Oil Prices Rise As Inventories Tighten Further Alex Mills


Oil prices edged up this week.

Crude oil peaked midweek at $ 83.87 a barrel on the New York Mercantile Exchange on Wednesday, but fell back $ 2 to $ 81 in Thursday’s session.

Gasoline prices followed the rally in crude oil, rising $ 0.072 per gallon over the past week, according to AAA. The average price in the United States was $ 3.369 on Wednesday.

California has the most expensive gasoline with an average of $ 4,531.

Texas has the cheapest at $ 3,018. All parts of Texas have seen increases in gasoline prices this week. Prices in North Texas averaged $ 2.998 up $ 0.083, Midwest prices averaged $ 3.070 up $ 0.081, and East Texas averaged $ 3.058 up $ 0.085, according to AAA.

Diesel prices across the country were on average $ 3.579 and $ 3.262 in Texas.

Rising prices for crude oil, gasoline and diesel can be attributed to increased demand and lower oil inventories.

The Energy Information Administration reported this week that oil inventories fell by 400,000 barrels to 426.5 million barrels, a drop of 61.6 million barrels from a year ago and a decrease from 123.5 million barrels since last June.

The EIA also reported declining inventories of refined products, as demand for distillate and gasoline increased despite rising consumer prices. Gasoline inventories have fallen 5.37 million barrels to their lowest since November 2019 and demand is at its highest since 2007 for this time of year.
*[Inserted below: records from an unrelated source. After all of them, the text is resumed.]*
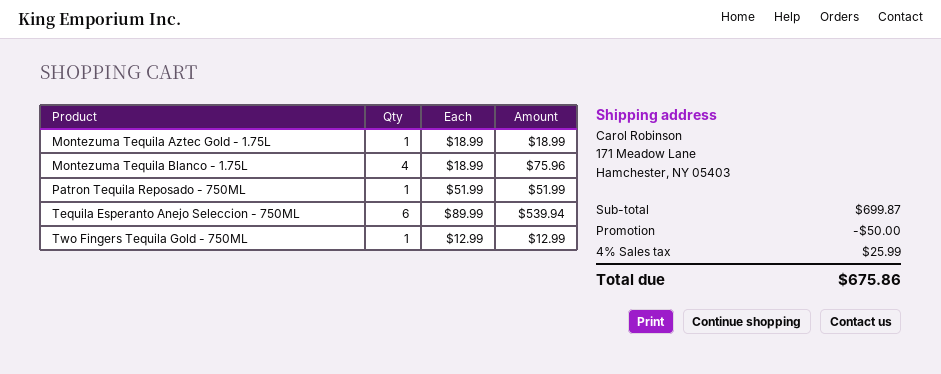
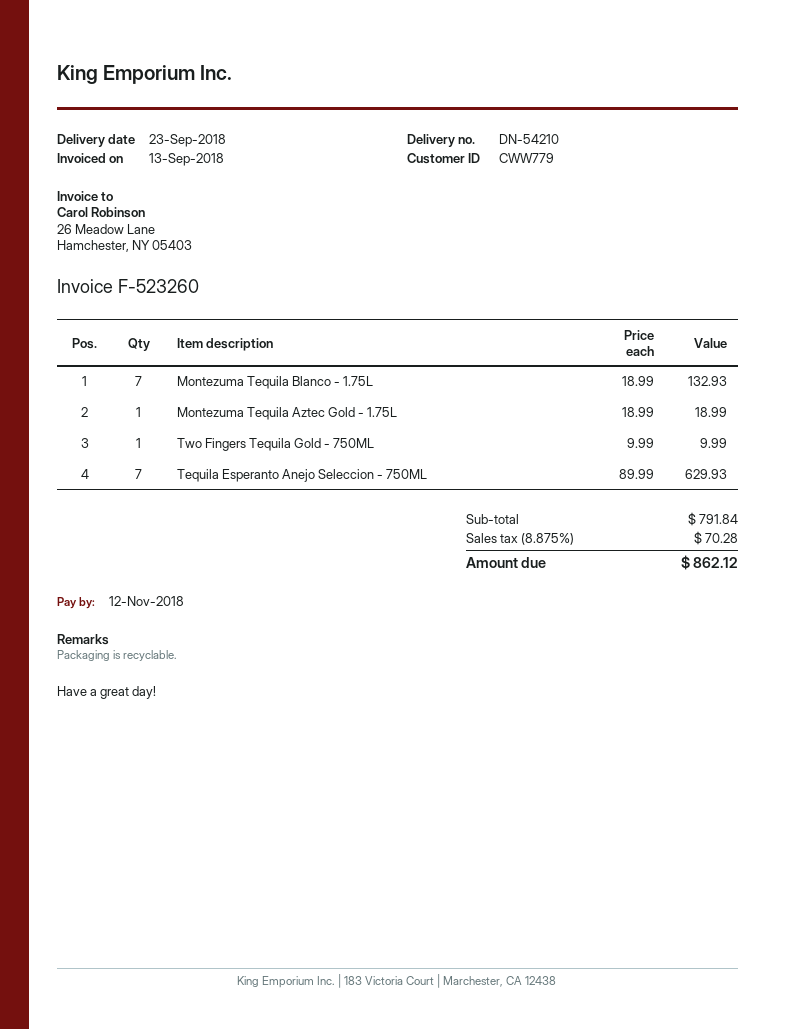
Montezuma Tequila Blanco - 1.75L: 4 x 18.99 = 75.96 -> 7 x 18.99 = 132.93
Patron Tequila Reposado - 750ML: 1 x 51.99 = 51.99 -> none
Tequila Esperanto Anejo Seleccion - 750ML: 6 x 89.99 = 539.94 -> 7 x 89.99 = 629.93
Two Fingers Tequila Gold - 750ML: 1 x 12.99 = 12.99 -> 1 x 9.99 = 9.99
subtotal: 699.87 -> 791.84
discount: 50.00 -> none
tax: 4% = 25.99 -> 8.875% = 70.28
total: 675.86 -> 862.12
As demand for petroleum products increases and prices firm up, oil and gas companies have gained the attention of financial institutions, according to a Bloomberg report.

Banks are gradually offering more credit to U.S. shale oil and natural gas producers as the industry recovers from last year’s contraction and rebound in energy prices.

So-called borrowing bases will rise by as much as 20% in the looming round of talks between drillers and lenders, according to most of those interviewed in a survey by law firm Haynes & Boone LLP.

The results point to continued improvement after dire conditions in the oil and gas sector last year, when the pandemic and global gluts caused energy prices to plummet and prompted banks to cut lending.

The previous Haynes & Boone survey, published in April, indicated that borrowing bases would remain stable or increase by 10%. Loans against crude and gas reserves, a key source of capital for explorers, are typically subject to semi-annual reassessments, during which bankers reassess their liabilities.

Alex mills is the former chairman of the Texas Alliance of Energy Producers.